Over The Hill And Faraway

Yesterday afternoon, instead of taking Fergie and Jake on our usual three-mile hike up the dirt road that winds up to the Top of The World (yup, it’s called that), I decided on the “other” hill, the one paralleling Laguna Canyon Road.  Haven’t been there for awhile.  With all the rain, the meadow on the left of the steep tarred road glows with a spring-like green.  A single house halfway up, perches above the canyon.

The end of the road flattens on the left into a spot that looks like a helicopter landing pad, but is actually the remains of a foundation of a house that burned down; a white slat-backed bench and two Adirondack chairs arranged just so sit under a tree complete with rope swing.  There’s a lot of history here, evidenced by the words “1947, Don” carved into a low cement wall.  The property is now owned by someone who, unable to get permits to build on it—access problems—gave it to his dad to maintain as a kind of little park for those who discover it, or so I hear.  I’m grateful for this.

At this point, I usually let the dogs charge around while I admire the view, one of Catalina Island on a clear day, and part of Laguna’s main beach; from this angle and height, the breaking waves look like white brushstrokes.

But then I realized that the hills around me had lost their thick summer shag, revealing that path that leads up to Bermuda Hills Drive.  I’ve taken it a couple of times.  Today, I’m going left.  There’s no path.  I do love an adventure.  Though, with those giant houses peering down from the hills above I’m not exactly in unchartered territory.  It’s the feeling I’m after, the feeling that I found a new path to try.

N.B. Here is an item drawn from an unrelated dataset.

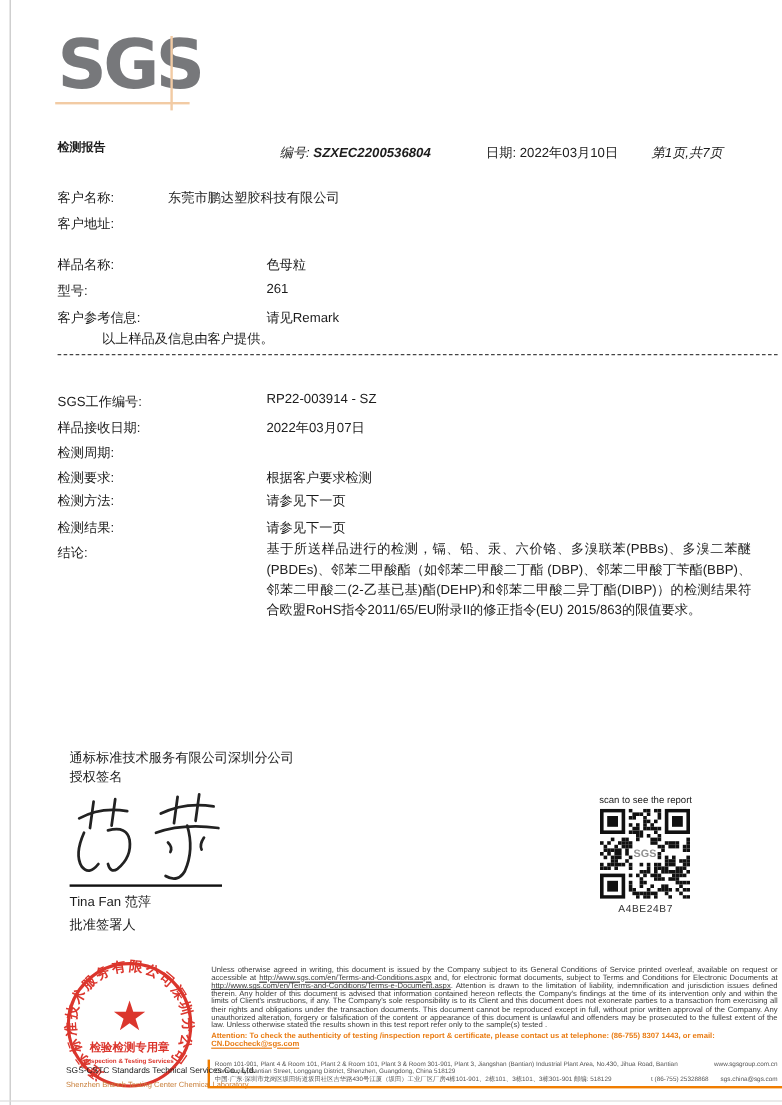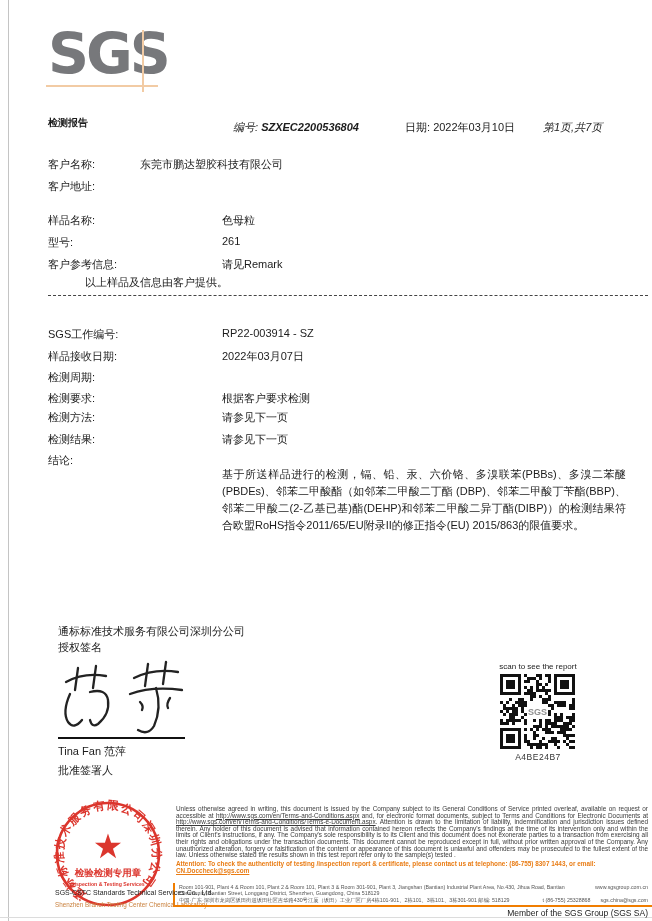"基于所送样品进行的检测，镉、铅、汞、六价铬、多溴联苯(PBBs)、多溴二苯醚(P" .concl { margin-top: 16px -> none }
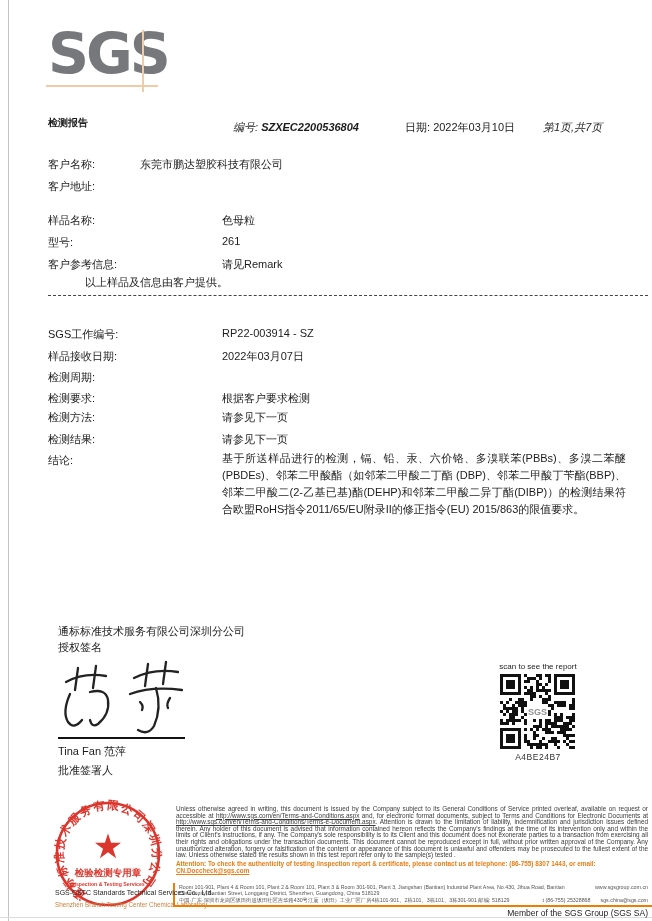"Member of the SGS Group" div.abs { html: <div>Member of the SGS Group (SGS SA)</div> -> none }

Jake and Fergie soon take the lead; it’s grabbing-onto-bushes kind of steep.  I pass what looks like a mini acacia, Africa’s umbrella thorn tree.  Trying not to slip as I angle across the incline, I find myself thinking about the time I was nine, looking for gold in the hills around Barberton, South Africa, where my dad made bricks for a short stint.  This is an area that contains some of the oldest sedimentary rock formations in the world, site of a gold rush in the 1880s.  I didn’t find any gold.  Instead, I discovered an abandoned mine shaft filled with vines and a couple of parrots swooping in and out.

I didn’t find anything like that today, not even close, unless you count the acacia look-alike.  Still, I enjoyed an invigorating hike until I came to a gully, newly formed by the looks of it with Jake and Fergie perched on the edge looking back at me.  There’s a way around but it’s getting dark.  Another time.  I turned back, satisfied.